(Data for the task Opens)

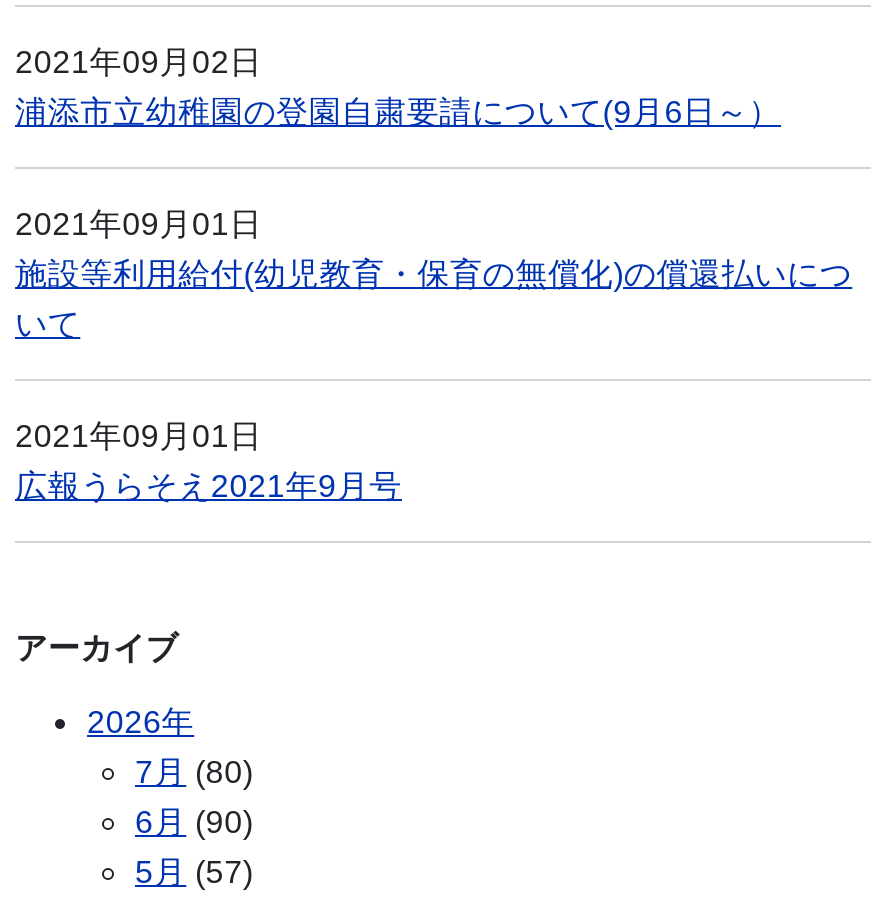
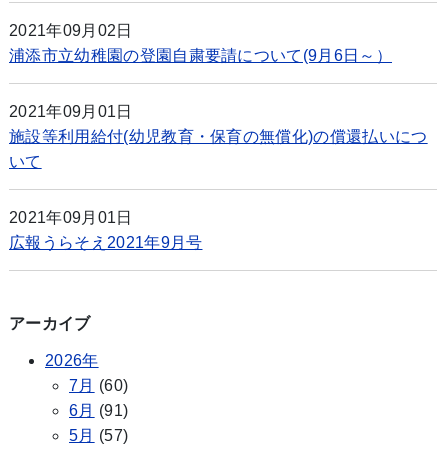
- 7月(80)
+ 7月(60)

- 6月(90)
+ 6月(91)
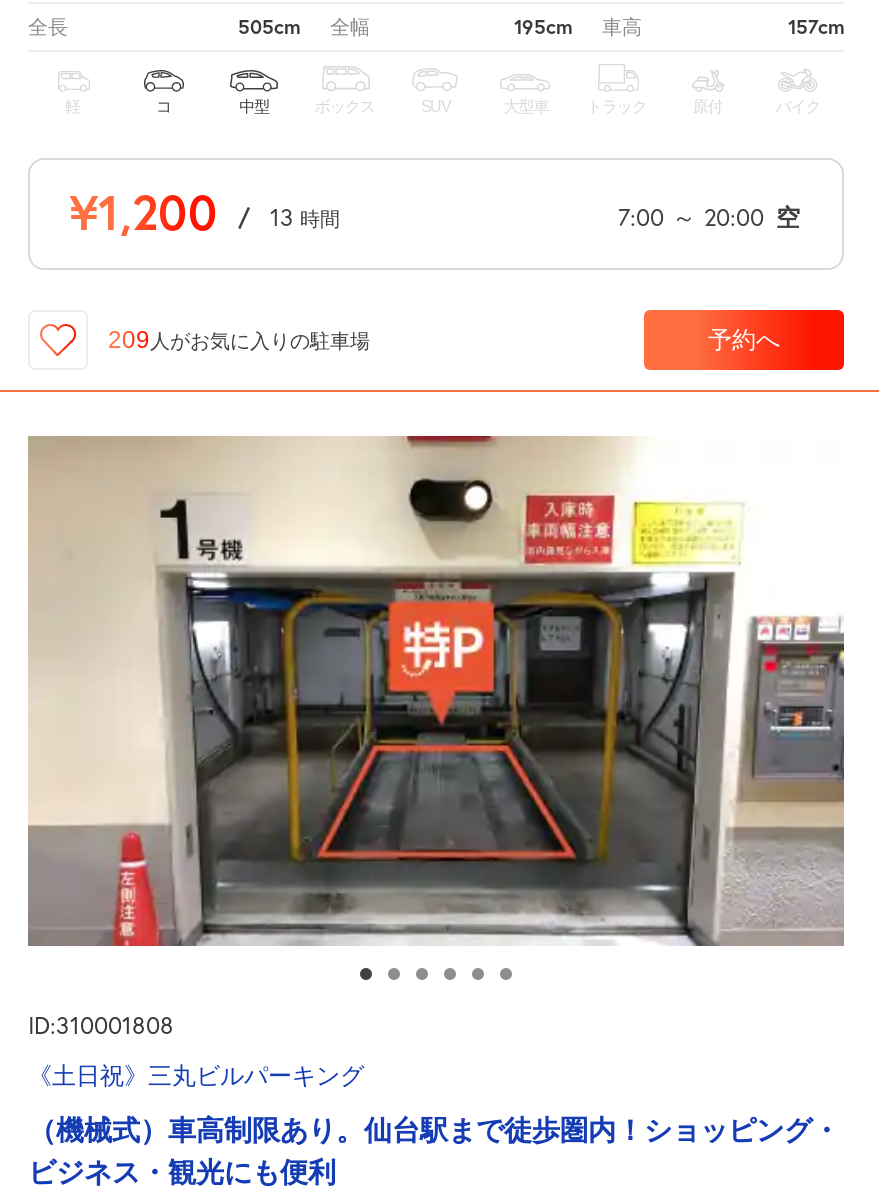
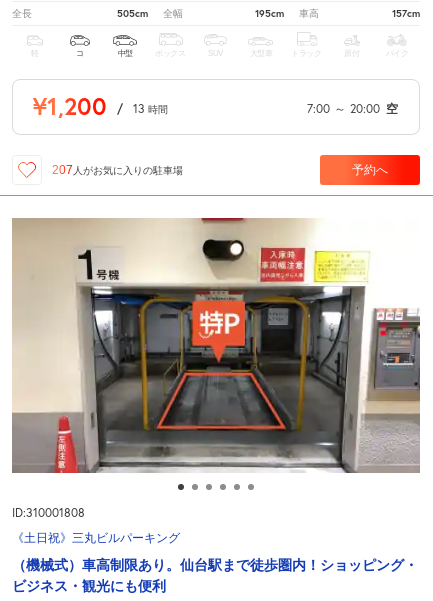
- 209人がお気に入りの駐車場
+ 207人がお気に入りの駐車場
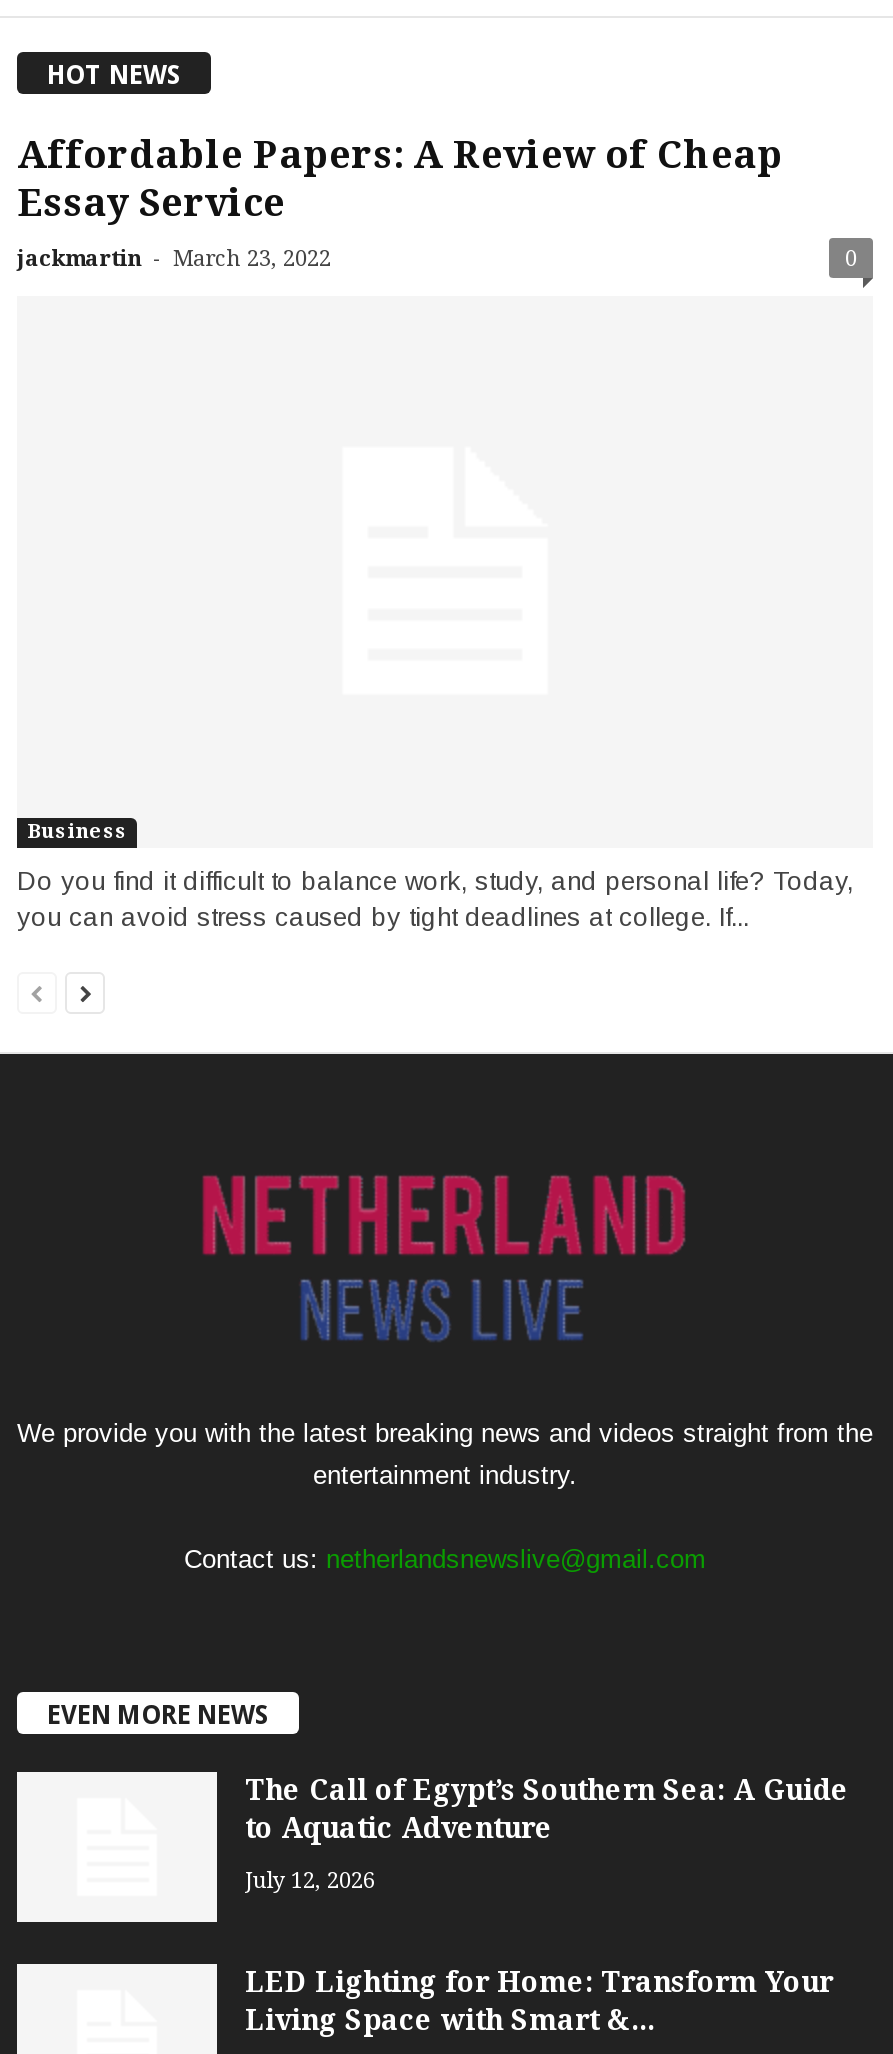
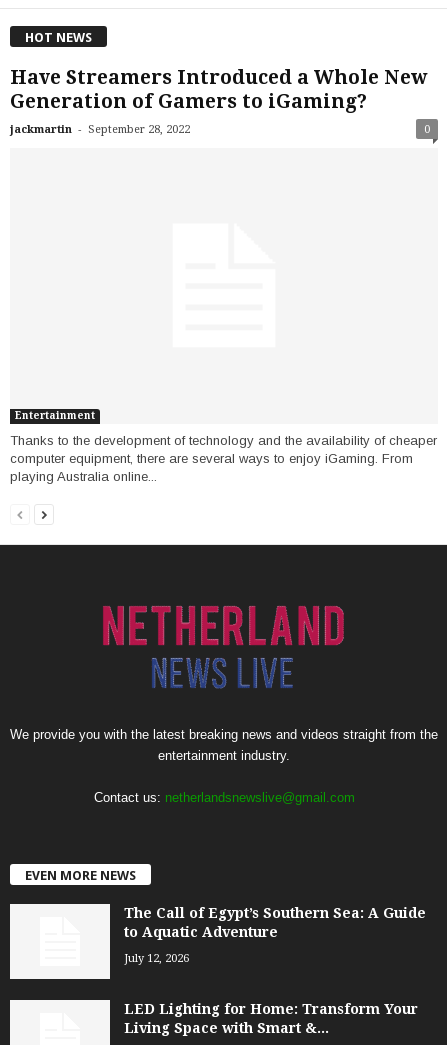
- Affordable Papers: A Review of Cheap
- Essay Service
- jackmartin - March 23, 2022
+ Have Streamers Introduced a Whole New
+ Generation of Gamers to iGaming?
+ jackmartin - September 28, 2022

- Business
+ Entertainment

- Do you find it difficult to balance work, study, and personal life? Today,
- you can avoid stress caused by tight deadlines at college. If...
+ Thanks to the development of technology and the availability of cheaper
+ computer equipment, there are several ways to enjoy iGaming. From
+ playing Australia online...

(Data for the task Closes)

• **Problem statement**:
Those lines of the records that contain the string "jackmartin" should be identified and copied.

• **Result of this exercise**:
- jackmartin - March 23, 2022
+ jackmartin - September 28, 2022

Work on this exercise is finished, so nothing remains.